In years past, the Bilour family’s special position within the ANP as the main party financiers ensured an untouchable status for them. But as other party leaders have grown wealthy and Asfandyar Wali himself is believed to have amassed a sizeable fortune, the Bilour chequebook has lost some of its value.
To some within the ANP, Bilour’s statement and the party’s supine response reflects a deeper malaise. “When I first heard about Bilour’s statement, I was shocked. But when I saw that many in the core committee actually sided with Bilour and agreed with what he had said, I was depressed. There weren’t even five of us who wanted to do something about it,” a veteran ANP party member from Peshawar said.
According to Rahimullah Yousufzai, the ANP is caught between the ideals of its leadership and the beliefs of its rank and file. “At the grassroots, the party isn’t secular. It is very religious and very conservative. In this culture, people join parties not necessarily because of what it stands for but because they have enemies in the other parties. Yes, there is loyalty to the party but they also have beards and pray five times a day.”Bushra Gohar, an outspoken ANP MNA, traces a historical reason for the rise of conservatism within the party.

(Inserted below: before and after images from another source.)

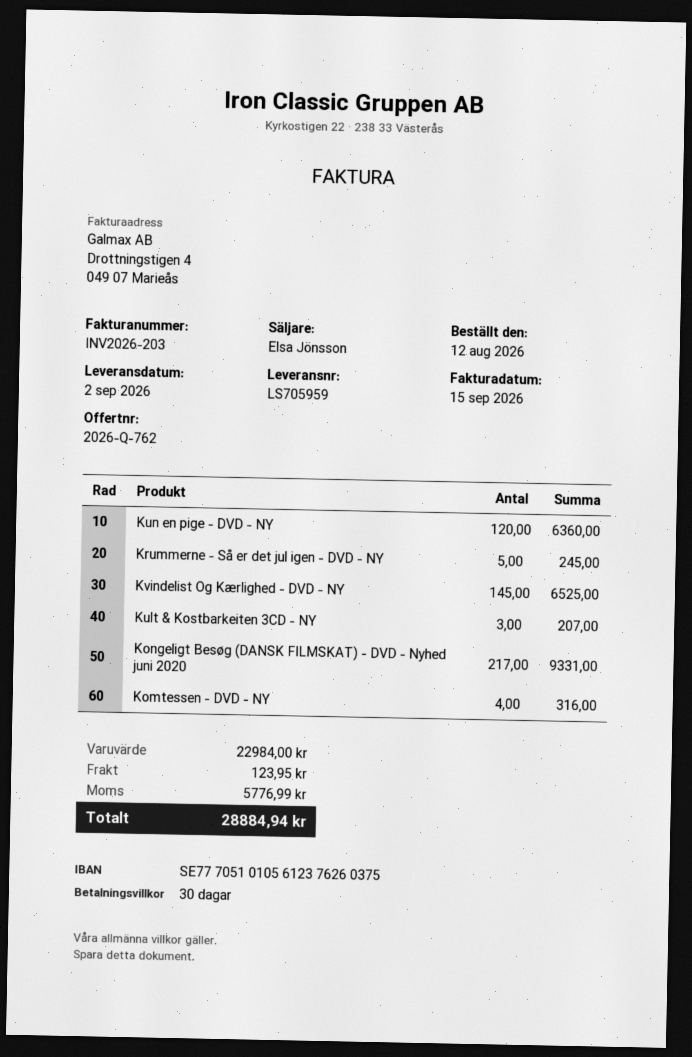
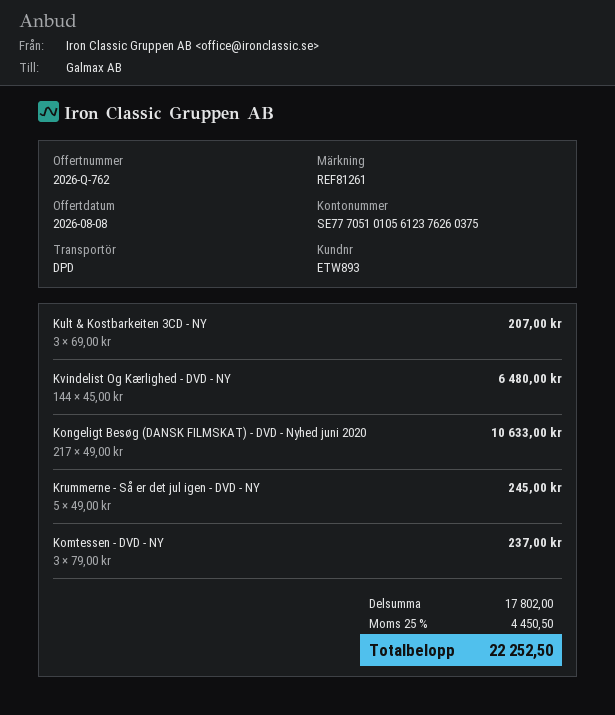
Kun en pige - DVD - NY: 120 for 6360.00 -> none
Kvindelist Og Kærlighed - DVD - NY: 145 for 6525.00 -> 144 for 6480.00
Kongeligt Besøg (DANSK FILMSKAT) - DVD - Nyhed juni 2020: 217 for 9331.00 -> 217 for 10633.00
Komtessen - DVD - NY: 4 for 316.00 -> 3 for 237.00
subtotal: 22984.00 -> 17802.00
shipping: 123.95 -> none
tax: 5776.99 -> 4450.50
total: 28884.94 -> 22252.50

“It started with Zia and the depoliticisation of society through the education curriculum. Society is changing and internal problems within the party, with the leadership, with party workers, are inevitable,” Gohar said.
Still, ANP leaders privately maintain that Ghulam Bilour’s latest indiscretion is likely to result in some kind of punitive action. If not for reasons of ideology, then for reasons of politics.
As Yousufzai explained, “They can’t do nothing. Else indiscipline in the party will grow, others will stray from the party line, and the party can’t afford that on the eve of an election.”